● **Try it**: When the line containing "left: 312px ->" is reached, copy it and each subsequent line of the material below exactly, through the last line.
-- Records follows --
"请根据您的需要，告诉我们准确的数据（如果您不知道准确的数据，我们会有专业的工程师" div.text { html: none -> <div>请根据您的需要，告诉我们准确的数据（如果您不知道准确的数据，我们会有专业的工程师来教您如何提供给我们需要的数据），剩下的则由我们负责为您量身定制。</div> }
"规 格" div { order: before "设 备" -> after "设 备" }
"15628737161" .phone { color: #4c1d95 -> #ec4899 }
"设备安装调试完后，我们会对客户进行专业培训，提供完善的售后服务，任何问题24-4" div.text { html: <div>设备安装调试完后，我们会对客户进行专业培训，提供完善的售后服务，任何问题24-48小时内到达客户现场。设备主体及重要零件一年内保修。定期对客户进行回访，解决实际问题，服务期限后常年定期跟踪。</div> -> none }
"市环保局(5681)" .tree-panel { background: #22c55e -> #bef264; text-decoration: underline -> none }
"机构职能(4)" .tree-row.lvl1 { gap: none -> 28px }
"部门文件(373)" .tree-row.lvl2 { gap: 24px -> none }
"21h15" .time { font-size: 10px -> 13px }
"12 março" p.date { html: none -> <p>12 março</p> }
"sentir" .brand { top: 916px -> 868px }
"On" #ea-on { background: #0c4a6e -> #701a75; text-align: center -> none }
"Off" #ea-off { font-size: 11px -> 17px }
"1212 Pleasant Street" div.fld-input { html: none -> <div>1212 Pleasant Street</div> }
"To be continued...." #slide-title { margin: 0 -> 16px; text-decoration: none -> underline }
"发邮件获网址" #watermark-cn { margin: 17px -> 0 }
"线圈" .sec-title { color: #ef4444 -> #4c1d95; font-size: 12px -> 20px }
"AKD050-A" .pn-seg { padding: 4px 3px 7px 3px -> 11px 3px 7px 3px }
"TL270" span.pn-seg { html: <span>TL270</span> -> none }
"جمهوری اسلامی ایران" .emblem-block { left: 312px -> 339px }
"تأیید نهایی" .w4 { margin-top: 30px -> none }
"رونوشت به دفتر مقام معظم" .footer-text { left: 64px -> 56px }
-- Records concluded --
● **Solution to this exercise**:
"جمهوری اسلامی ایران" .emblem-block { left: 312px -> 339px }
"تأیید نهایی" .w4 { margin-top: 30px -> none }
"رونوشت به دفتر مقام معظم" .footer-text { left: 64px -> 56px }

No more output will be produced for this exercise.